*** Records to process ***

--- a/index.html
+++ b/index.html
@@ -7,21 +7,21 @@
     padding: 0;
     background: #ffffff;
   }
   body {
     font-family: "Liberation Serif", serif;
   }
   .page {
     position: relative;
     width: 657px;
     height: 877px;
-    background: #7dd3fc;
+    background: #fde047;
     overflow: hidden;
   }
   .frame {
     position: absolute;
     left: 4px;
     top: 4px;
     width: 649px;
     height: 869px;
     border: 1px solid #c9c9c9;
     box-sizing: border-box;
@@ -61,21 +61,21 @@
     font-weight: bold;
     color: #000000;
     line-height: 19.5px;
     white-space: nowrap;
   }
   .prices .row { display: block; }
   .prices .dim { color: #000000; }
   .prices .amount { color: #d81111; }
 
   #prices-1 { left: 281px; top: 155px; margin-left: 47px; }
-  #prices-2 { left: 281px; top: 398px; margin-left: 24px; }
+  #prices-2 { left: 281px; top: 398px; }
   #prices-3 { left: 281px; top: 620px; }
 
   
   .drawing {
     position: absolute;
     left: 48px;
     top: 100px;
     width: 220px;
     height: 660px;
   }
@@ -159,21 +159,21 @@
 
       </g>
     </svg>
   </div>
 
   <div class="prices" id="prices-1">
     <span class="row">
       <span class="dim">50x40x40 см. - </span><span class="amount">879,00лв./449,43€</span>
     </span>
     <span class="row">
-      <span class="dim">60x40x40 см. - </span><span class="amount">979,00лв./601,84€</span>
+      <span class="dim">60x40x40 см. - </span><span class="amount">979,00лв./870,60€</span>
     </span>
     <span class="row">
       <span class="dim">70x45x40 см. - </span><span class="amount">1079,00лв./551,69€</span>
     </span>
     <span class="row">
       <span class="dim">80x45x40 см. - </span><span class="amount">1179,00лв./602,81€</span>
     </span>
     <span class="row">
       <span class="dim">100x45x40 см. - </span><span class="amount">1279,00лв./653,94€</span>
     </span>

*** End of Records to process ***

When a line in the data above contains the string "background", copy that line.

__Task answer__
     background: #ffffff;
-    background: #7dd3fc;
+    background: #fde047;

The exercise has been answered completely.